# The time evolution operator (QM) Algebraic properties

1. May 19, 2012

### knowlewj01

1. The problem statement, all variables and given/known data

The hamiltonian for a given interaction is

$H=-\frac{\hbar \omega}{2} \hat{\sigma_y}$

where

$\sigma_y = \left( \begin{array}{cc} 0 & i \\ -i & 0 \end{array} \right)$

the pauli Y matrix

2. Relevant equations

3. The attempt at a solution

So from the time dependant schrodinger equation we, can take the time dependance and put it into the time evolution operator U(t)

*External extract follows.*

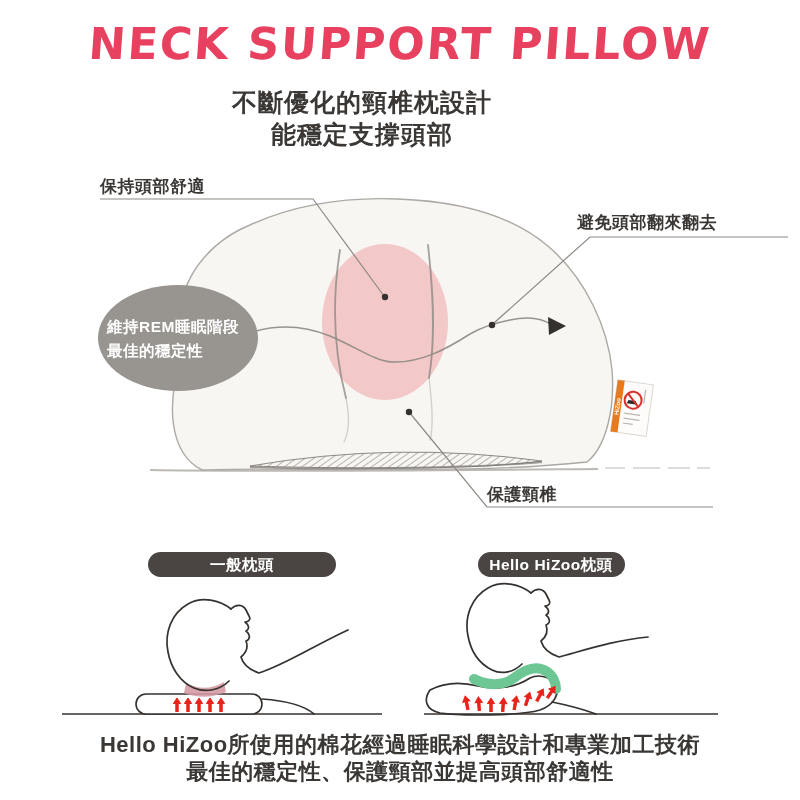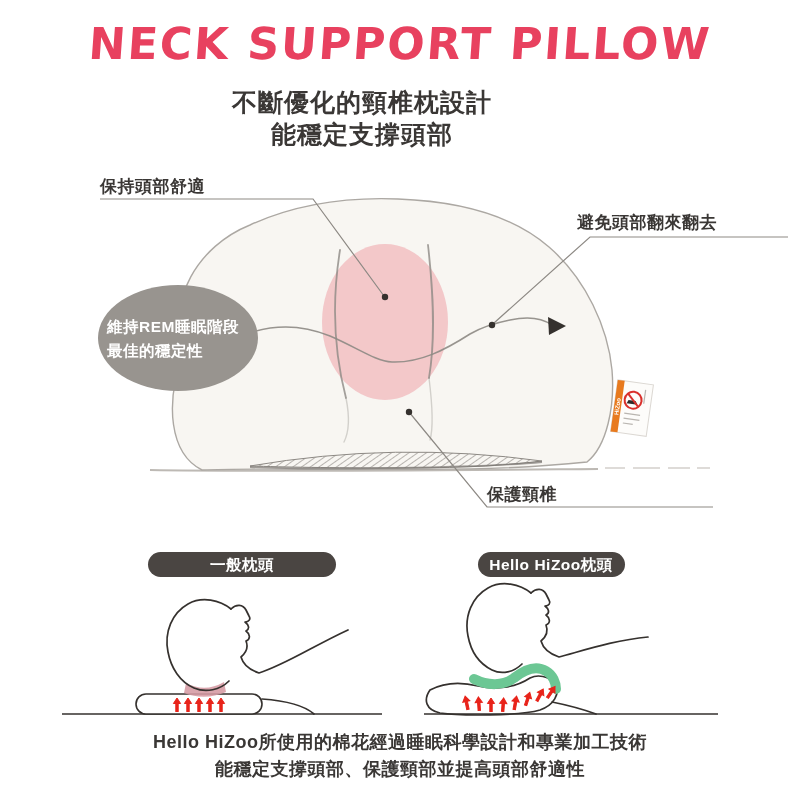"Hello HiZoo所使用的棉花經過睡眠科學設計和專業加工技術" .footer-text { font-size: 18px -> 22px }
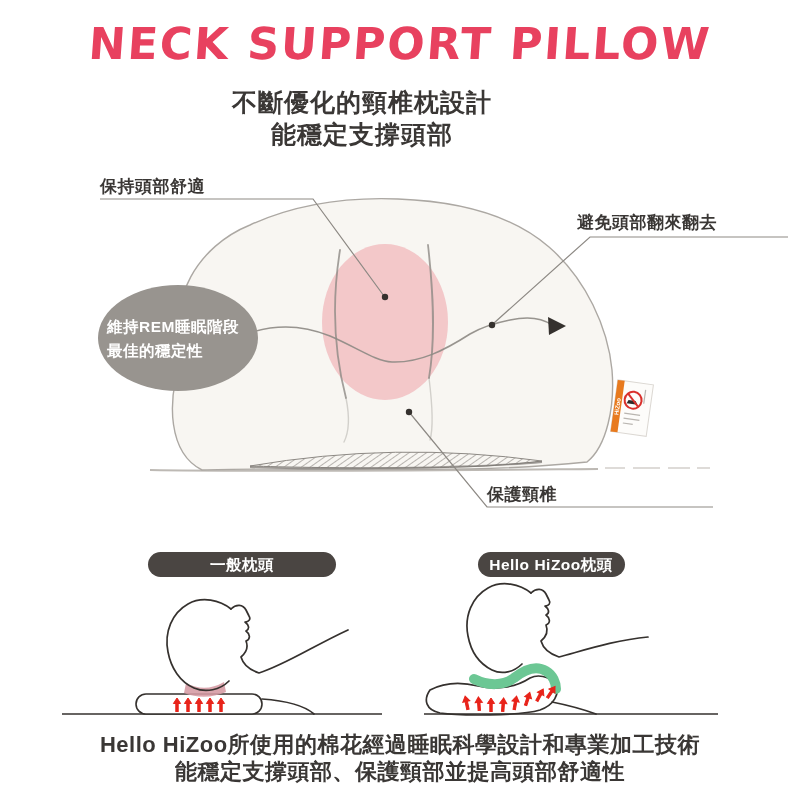"能穩定支撐頭部、保護頸部並提高頭部舒適性" div.footer-text { text: 能穩定支撐頭部 -> 最佳的穩定性 }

$HU(t)\left|\Psi(r,0)\right>=i\hbar \frac{d}{dt}U(t)\left|\Psi(r,0)\right>$

becomes

$i\hbar\frac{d}{dt}U(t) = HU(t)$

so for a non time dependant Hamiltonian H, this means:

$U(t) = e^{-\frac{i}{\hbar}H t}$

so we have then:

$U(t) = e^{\frac{i\omega t}{2}\hat{\sigma_y}}$

How do you treat this? Is there any particular identity that allows you to move the operator out of the exponent?

Last edited: May 19, 2012
2. May 19, 2012

### knowlewj01

edit: changed the matrix to the correct form

3. May 19, 2012

### dextercioby

Do you know how the exponential of a finite matrix is defined? If so, use the definition.